Re: [PATCH v4 05/15] arm64: Mark all I/O as non-secure shared
From: Steven Price
Date: Wed Jul 10 2024 - 11:35:17 EST
On 09/07/2024 13:54, Suzuki K Poulose wrote:
> Hi Will
>
> On 09/07/2024 12:39, Will Deacon wrote:
>> On Mon, Jul 01, 2024 at 10:54:55AM +0100, Steven Price wrote:
>>> All I/O is by default considered non-secure for realms. As such
>>> mark them as shared with the host.
>>>
>>> Co-developed-by: Suzuki K Poulose <suzuki.poulose@xxxxxxx>
>>> Signed-off-by: Suzuki K Poulose <suzuki.poulose@xxxxxxx>
>>> Signed-off-by: Steven Price <steven.price@xxxxxxx>
>>> ---
>>> Changes since v3:
>>> * Add PROT_NS_SHARED to FIXMAP_PAGE_IO rather than overriding
>>> set_fixmap_io() with a custom function.
>>> * Modify ioreamp_cache() to specify PROT_NS_SHARED too.
>>> ---
>>> arch/arm64/include/asm/fixmap.h | 2 +-
>>> arch/arm64/include/asm/io.h | 8 ++++----
>>> 2 files changed, 5 insertions(+), 5 deletions(-)
>>>
>>> diff --git a/arch/arm64/include/asm/fixmap.h
>>> b/arch/arm64/include/asm/fixmap.h
>>> index 87e307804b99..f2c5e653562e 100644
>>> --- a/arch/arm64/include/asm/fixmap.h
>>> +++ b/arch/arm64/include/asm/fixmap.h
>>> @@ -98,7 +98,7 @@ enum fixed_addresses {
>>> #define FIXADDR_TOT_SIZE (__end_of_fixed_addresses << PAGE_SHIFT)
>>> #define FIXADDR_TOT_START (FIXADDR_TOP - FIXADDR_TOT_SIZE)
>>> -#define FIXMAP_PAGE_IO __pgprot(PROT_DEVICE_nGnRE)
>>> +#define FIXMAP_PAGE_IO __pgprot(PROT_DEVICE_nGnRE | PROT_NS_SHARED)
>>> void __init early_fixmap_init(void);
>>> diff --git a/arch/arm64/include/asm/io.h b/arch/arm64/include/asm/io.h
>>> index 4ff0ae3f6d66..07fc1801c6ad 100644
>>> --- a/arch/arm64/include/asm/io.h
>>> +++ b/arch/arm64/include/asm/io.h
>>> @@ -277,12 +277,12 @@ static inline void __const_iowrite64_copy(void
>>> __iomem *to, const void *from,
>>> #define ioremap_prot ioremap_prot
>>> -#define _PAGE_IOREMAP PROT_DEVICE_nGnRE
>>> +#define _PAGE_IOREMAP (PROT_DEVICE_nGnRE | PROT_NS_SHARED)
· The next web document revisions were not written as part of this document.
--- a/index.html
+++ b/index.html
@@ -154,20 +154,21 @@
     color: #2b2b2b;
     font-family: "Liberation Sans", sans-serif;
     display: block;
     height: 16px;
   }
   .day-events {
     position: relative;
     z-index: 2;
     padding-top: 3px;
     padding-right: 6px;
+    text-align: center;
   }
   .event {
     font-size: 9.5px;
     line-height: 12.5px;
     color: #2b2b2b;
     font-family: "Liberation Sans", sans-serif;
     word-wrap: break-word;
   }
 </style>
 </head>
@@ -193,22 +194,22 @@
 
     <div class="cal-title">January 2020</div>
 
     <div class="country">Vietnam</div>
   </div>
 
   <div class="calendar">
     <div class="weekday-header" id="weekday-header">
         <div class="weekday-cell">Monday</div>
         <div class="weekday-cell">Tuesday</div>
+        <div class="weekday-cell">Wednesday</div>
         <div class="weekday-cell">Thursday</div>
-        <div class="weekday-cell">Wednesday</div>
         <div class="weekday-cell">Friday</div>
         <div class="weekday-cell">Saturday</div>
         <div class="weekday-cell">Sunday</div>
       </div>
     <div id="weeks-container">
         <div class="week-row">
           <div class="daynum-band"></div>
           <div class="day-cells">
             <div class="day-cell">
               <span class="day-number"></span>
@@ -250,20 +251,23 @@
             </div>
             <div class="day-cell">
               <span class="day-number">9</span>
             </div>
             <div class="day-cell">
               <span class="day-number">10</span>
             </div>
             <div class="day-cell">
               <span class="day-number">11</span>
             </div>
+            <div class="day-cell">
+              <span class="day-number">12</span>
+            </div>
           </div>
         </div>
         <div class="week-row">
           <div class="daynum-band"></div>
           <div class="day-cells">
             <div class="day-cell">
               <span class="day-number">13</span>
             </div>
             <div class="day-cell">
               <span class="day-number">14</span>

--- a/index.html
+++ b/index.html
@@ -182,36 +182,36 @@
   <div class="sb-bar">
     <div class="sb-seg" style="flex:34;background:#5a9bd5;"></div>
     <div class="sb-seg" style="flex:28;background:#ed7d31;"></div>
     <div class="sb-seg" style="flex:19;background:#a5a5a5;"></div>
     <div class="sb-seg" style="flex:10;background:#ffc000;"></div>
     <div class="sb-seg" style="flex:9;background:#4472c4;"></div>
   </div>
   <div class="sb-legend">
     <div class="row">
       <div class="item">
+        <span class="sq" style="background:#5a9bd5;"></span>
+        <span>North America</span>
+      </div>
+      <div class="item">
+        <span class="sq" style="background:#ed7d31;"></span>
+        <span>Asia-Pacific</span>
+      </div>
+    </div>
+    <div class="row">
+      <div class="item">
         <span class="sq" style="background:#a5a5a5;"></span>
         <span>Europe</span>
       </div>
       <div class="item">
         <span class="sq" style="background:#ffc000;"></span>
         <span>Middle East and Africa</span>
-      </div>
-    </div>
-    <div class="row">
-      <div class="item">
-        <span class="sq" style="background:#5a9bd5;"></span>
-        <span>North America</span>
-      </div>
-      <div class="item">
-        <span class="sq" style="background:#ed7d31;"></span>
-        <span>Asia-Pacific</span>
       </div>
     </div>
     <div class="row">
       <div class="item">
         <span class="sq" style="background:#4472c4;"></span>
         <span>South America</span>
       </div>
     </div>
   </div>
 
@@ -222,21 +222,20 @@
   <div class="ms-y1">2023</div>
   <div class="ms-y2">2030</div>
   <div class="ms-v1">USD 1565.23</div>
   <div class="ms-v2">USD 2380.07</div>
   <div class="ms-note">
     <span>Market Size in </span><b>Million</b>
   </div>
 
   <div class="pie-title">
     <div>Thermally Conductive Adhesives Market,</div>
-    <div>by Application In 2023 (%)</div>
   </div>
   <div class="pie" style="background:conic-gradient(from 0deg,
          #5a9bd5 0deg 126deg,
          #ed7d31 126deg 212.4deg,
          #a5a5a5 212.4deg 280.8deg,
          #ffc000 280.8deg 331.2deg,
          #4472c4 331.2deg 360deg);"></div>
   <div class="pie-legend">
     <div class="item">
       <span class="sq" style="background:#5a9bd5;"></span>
>>> #define ioremap_wc(addr, size) \
>>> - ioremap_prot((addr), (size), PROT_NORMAL_NC)
>>> + ioremap_prot((addr), (size), (PROT_NORMAL_NC | PROT_NS_SHARED))
>>> #define ioremap_np(addr, size) \
>>> - ioremap_prot((addr), (size), PROT_DEVICE_nGnRnE)
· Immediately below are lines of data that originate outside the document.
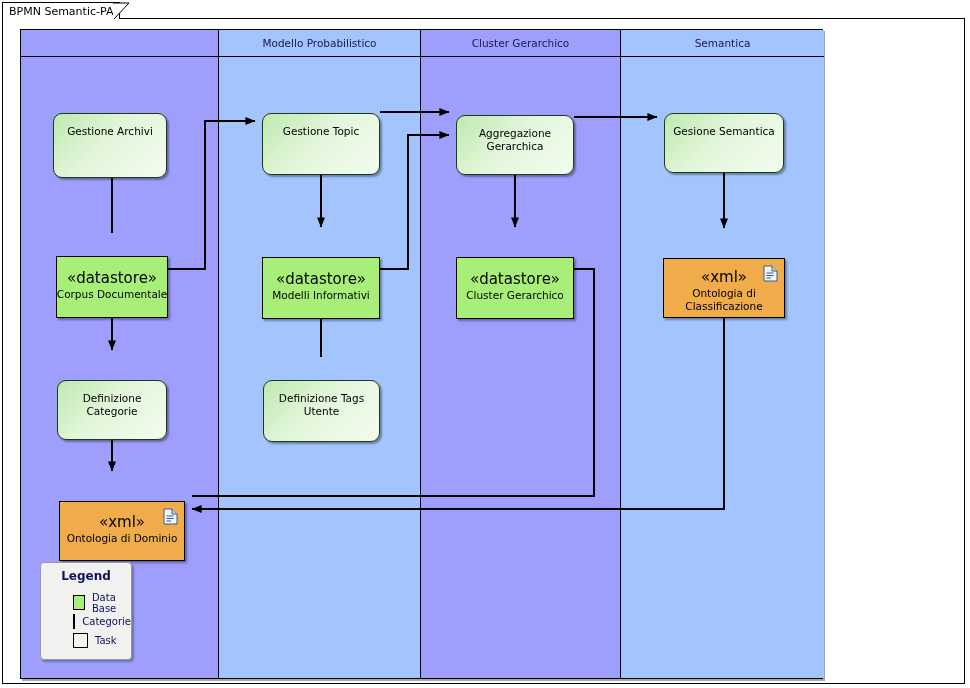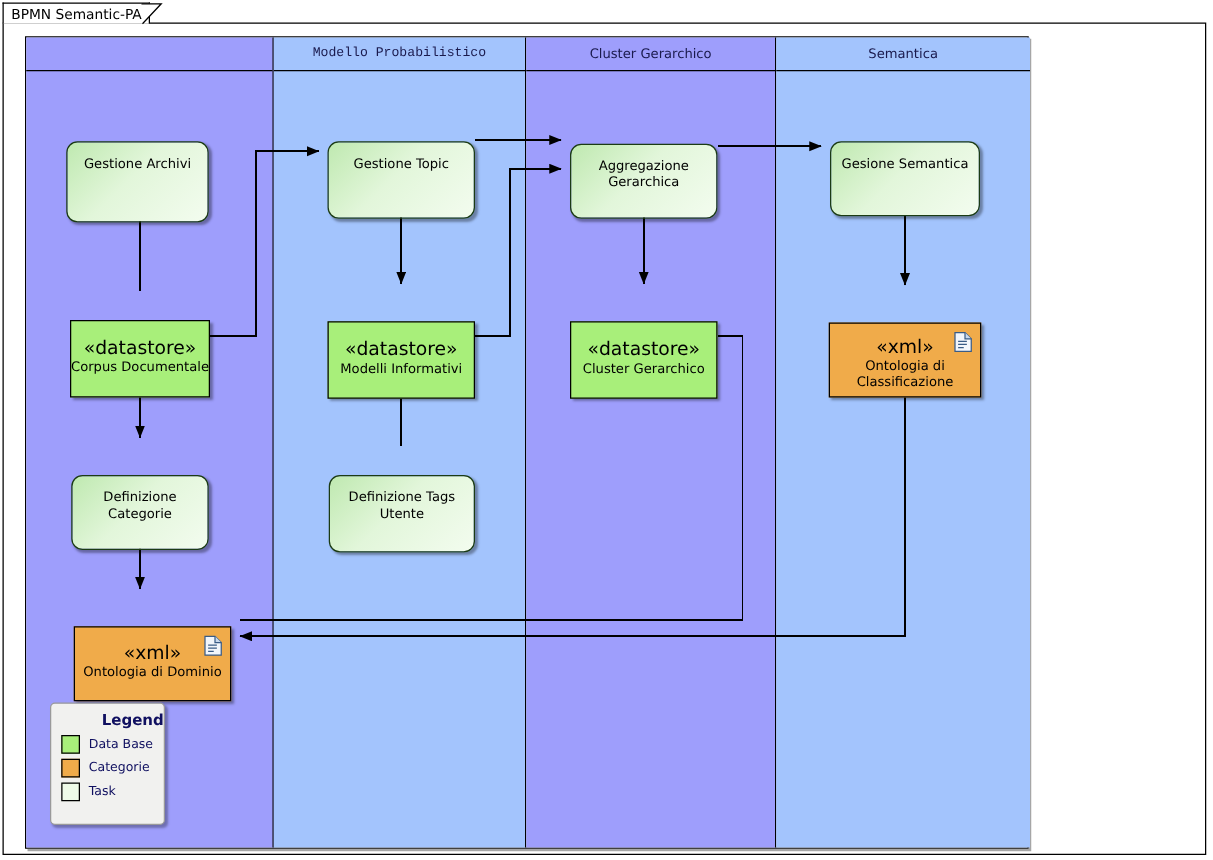--- a/index.html
+++ b/index.html
@@ -35,22 +35,22 @@
   .ontology{border:1px solid #000;padding-top:11px;background:#f0ab4a;box-shadow:2px 2px 2px rgba(0,0,0,.35);}
   .ontology.tall{padding-top:9px;}
   .stereo{font-size:15px;}
 
   
   .docicon{position:absolute;right:6px;top:6px;width:15px;height:17px;}
 
   
   .legend{position:absolute;left:40px;top:562px;width:92px;height:98px;background:#f1f1ef;border:1px solid #9a9a9a;
           border-radius:4px;box-shadow:2px 2px 2px rgba(0,0,0,.3);z-index:5;padding:6px 0 0 0;box-sizing:border-box;}
-  .legend-title{font-size:12px;font-weight:bold;color:#101060;text-align:right;margin-bottom:3px;}
-  .legend-row{display:flex;align-items:center;height:19px;padding-left:8px;gap:7px;}
+  .legend-title{font-size:12px;font-weight:bold;color:#101060;text-align:center;margin-bottom:10px;}
+  .legend-row{display:flex;align-items:center;height:19px;padding-left:8px;gap:7px;margin-left:24px;}
   .swatch{width:15px;height:15px;border:1px solid #000;box-sizing:border-box;}
   .legend-label{font-size:10px;color:#101060;}
 </style>
 </head>
 <body>
 
 <div id="stage">
 
   <div class="titletab">
     <span>BPMN Semantic-PA</span>
@@ -59,21 +59,21 @@
     <path d="M0 1 L16 1 L1 17" fill="#ffffff" stroke="none"></path>
     <path d="M0 1 L16 1 L1 17" fill="none" stroke="#000" stroke-width="1"></path>
   </svg>
 
   <div class="frame"></div>
 
   <div class="pool" id="pool">
       <div class="lane" style="left: 0px; width: 198px; background: rgb(158, 158, 252);">
         <div class="lane-sep"></div>
       </div>
-      <div class="lane" style="left: 198px; width: 202px; background: rgb(163, 196, 253); font-family: Liberation Mono, monospace;">
+      <div class="lane" style="left: 198px; width: 202px; background: rgb(163, 196, 253);">
         <div class="lane-head">Modello Probabilistico</div>
         <div class="lane-sep"></div>
       </div>
       <div class="lane" style="left: 400px; width: 200px; background: rgb(158, 158, 252);">
         <div class="lane-head">Cluster Gerarchico</div>
         <div class="lane-sep"></div>
       </div>
       <div class="lane" style="left: 600px; width: 203px; background: rgb(163, 196, 253);">
         <div class="lane-head">Semantica</div>
         <div class="lane-sep"></div>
>>> + ioremap_prot((addr), (size), (PROT_DEVICE_nGnRnE | PROT_NS_SHARED))
>>
>> Hmm. I do wonder whether you've pushed the PROT_NS_SHARED too far here.
>>
>> There's nothing _architecturally_ special about the top address bit.
>> Even if the RSI divides the IPA space in half, the CPU doesn't give two
>> hoots about it in the hardware. In which case, it feels wrong to bake
>> PROT_NS_SHARED into ioremap_prot -- it feels much better to me if the
>> ioremap() code OR'd that into the physical address when passing it down
This is really just a simplification given we don't (yet) have device
assignment.
> Actually we would like to push the decision of applying the
> "pgprot_decrypted" vs pgprot_encrypted into ioremap_prot(), rather
> than sprinkling every user of ioremap_prot().
>
> This could be made depending on the address that is passed on to the
> ioremap_prot(). I guess we would need explicit requests from the callers
> to add "encrypted vs decrypted". Is that what you guys are looking at ?
There's a missing piece at the moment in terms of how the guest is going
to identify whether a particular device is protected or shared (i.e. a
real assigned device, or emulated by the VMM). When that's added then I
was expecting ioremap_prot() to provide that flag based on discovering
whether the address range passed in is for an assigned device or not.
>>
>> There's a selfish side of that argument, in that we need to hook
>> ioremap() for pKVM protected guests, but I do genuinely feel that
>> treating address bits as protection bits is arbitrary and doesn't belong
>> in these low-level definitions. In a similar vein, AMD has its
I'd be interested to see how pKVM will handle both protected and
emulated (by the VMM) devices. Although we have the 'top bit' flag it's
actually a pain to pass that down to the guest as a flag to use for this
purpose (e.g. 32 bit PCI BARs are too small). So our current thought is
an out-of-band request to identify whether a particular address
corresponds to a protected device or not. We'd then set the top bit
appropriately.
>> sme_{set,clr}() macros that operate on the PA (e.g. via dma_to_phys()),
>> which feels like a more accurate abstraction to me.
>
> I believe that doesn't solve all the problems. They do have a hook in
> __ioremap_caller() that implicitly applies pgprot_{en,de}crypted
> depending on other info.
This is the other option - which pushes the knowledge down to the
individual drivers to decide whether a region is 'encrypted' (i.e.
protected) or not. It's more flexible, but potentially requires 'fixing'
many drivers to understand this.
Thanks,
Steve
> Cheers
> Suzuki
>
>>
>> Will
>